Why is this relevant here?

The pressure release at the time of the operation provides instant relief, but that cannot explain the longer slower recovery of function. The functional recovery is because the nerves are regenerating. We can only speculate that the nature of the regeneration is the result of stem cells growing into the area.

Another example is that of the very tip of the heart. On a Valentine’s Day card it would be the pointy bottom of the diagram that has come to symbolize our heart. That tip can be killed when the blood supply is compromised (like in atherosclerosis, the hardening of the arteries) where the blood vessels narrow until little blood gets through. This causes the muscle in that area to die and results in what we commonly call a heart attack. Normally, when the millions and millions of muscle cells in the heart beat in coordinated effort they pump 5 liters of blood around about 60,000 miles of blood vessels inside us. Obviously, dead heart muscle cells cannot do their job, which is to periodically and repeatedly contract. It turns out that in a very limited area of the tip of the heart, dead cells can be replaced by new living functional muscle. This replacement of cells comes from a cache of stem cells in the area that live there for our entire lives. We will see later that recruiting stem cells is something other animals, like the newt, do remarkably well, even replacing lost limbs!

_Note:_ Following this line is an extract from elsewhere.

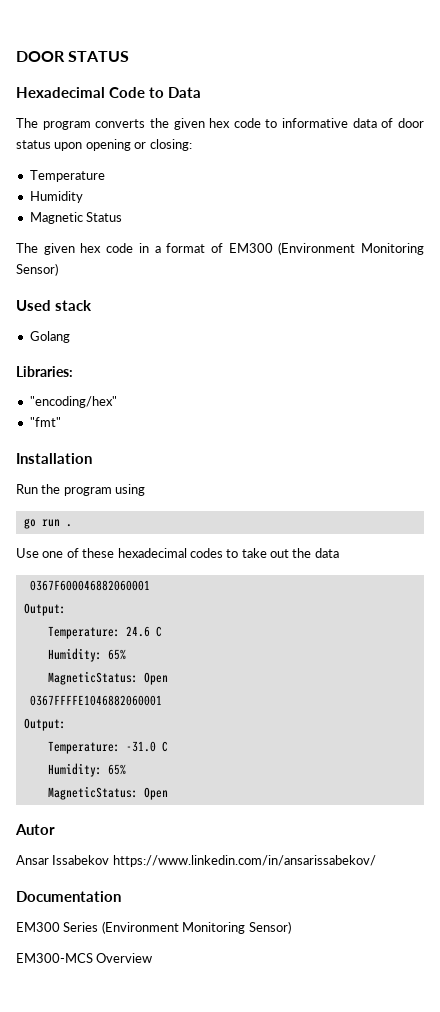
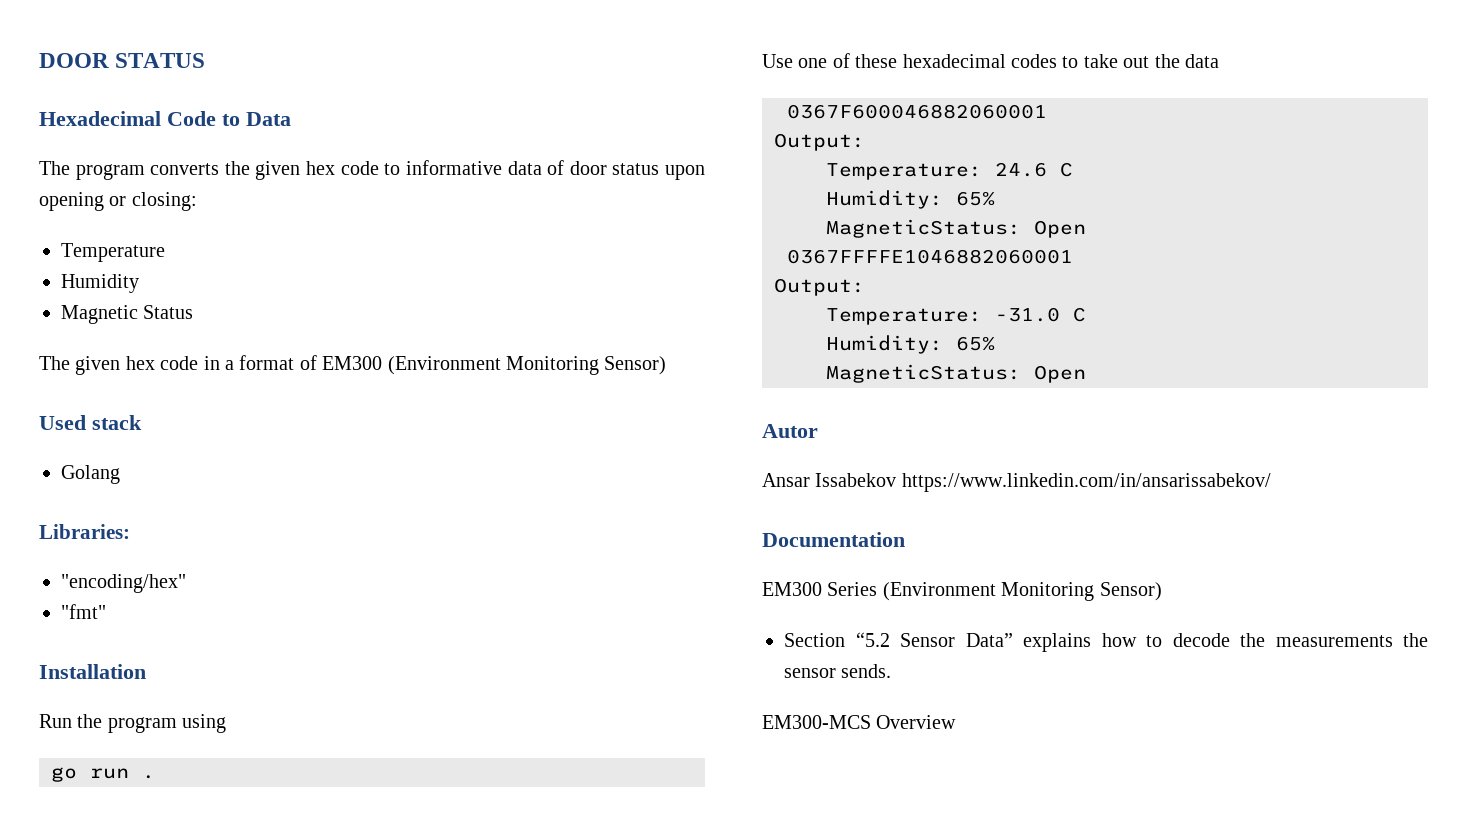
+ Section “5.2 Sensor Data” explains how to decode the measurements the sensor sends.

We have learned much from the newt and this knowledge has paved the way to insights into how stem cells in the area become recruited to heal the dead tissue without making a scar.

These caches of stem cells don’t only reside in the heart, one really interesting story about these resident stem cells involves the pancreas and the liver. These vital organs develop from a very small group of cells in the fetus in a shared location and time. They are closely related to each other in developmental terms. The liver can regenerate, but what about the pancreas.

In a series of fascinating experiments Dante Scarpelli (who at one point in his career received the keys to the city of Padua, Italy!) the pancreas was all but destroyed and yet could grow back. The really amazing thing though was that in small areas of the regenerated pancreas normal new liver was found. What is this you say? Normal liver inside the pancreas…?? Was ist da los?? It turns out there is a population of cells that reside around blood vessels in the pancreas that look like and behave like stem cells. When profound damage occurs to the organ somehow these pancreas stem cells are mobilized but they must share a heritage with liver for patches of normal liver to grow in the regenerating pancreas.

Regeneration isn’t restricted to vital organs either. Many of the genes that are important in limb regeneration are known and more are found and their involvement worked out each year. Scientists discovered that genes called Tbx4 and Tbx5 are master switches of many other genes and in the context of developing limbs make an arm different from a leg. In animals like newts, that can grow a limb back after it is amputated, these genes remain active for the life of the animal. In humans and other animals that cannot regenerate limbs these genes are turned off at birth.

Could reactivation of the developmental program they regulate increase our ability to regenerate limbs?

What can we learn about regeneration, in general, from these regeneration-competent species and how they regulate their genes?

It turns out from genetic studies in humans we learned that these genes are also important during heart development and mistakes in them cause birth defect of both the heart and the limbs.

Using stem cells to repair damaged tissue is not so new after all and our own ability to regenerate organs can be used to point the way to enhancing that potential using those remarkable stem cells. In coming years much more attention needs to be given to the basic rules of regeneration in intact organisms, including us humans, in order to improve the treatment approaches we use with stem cells.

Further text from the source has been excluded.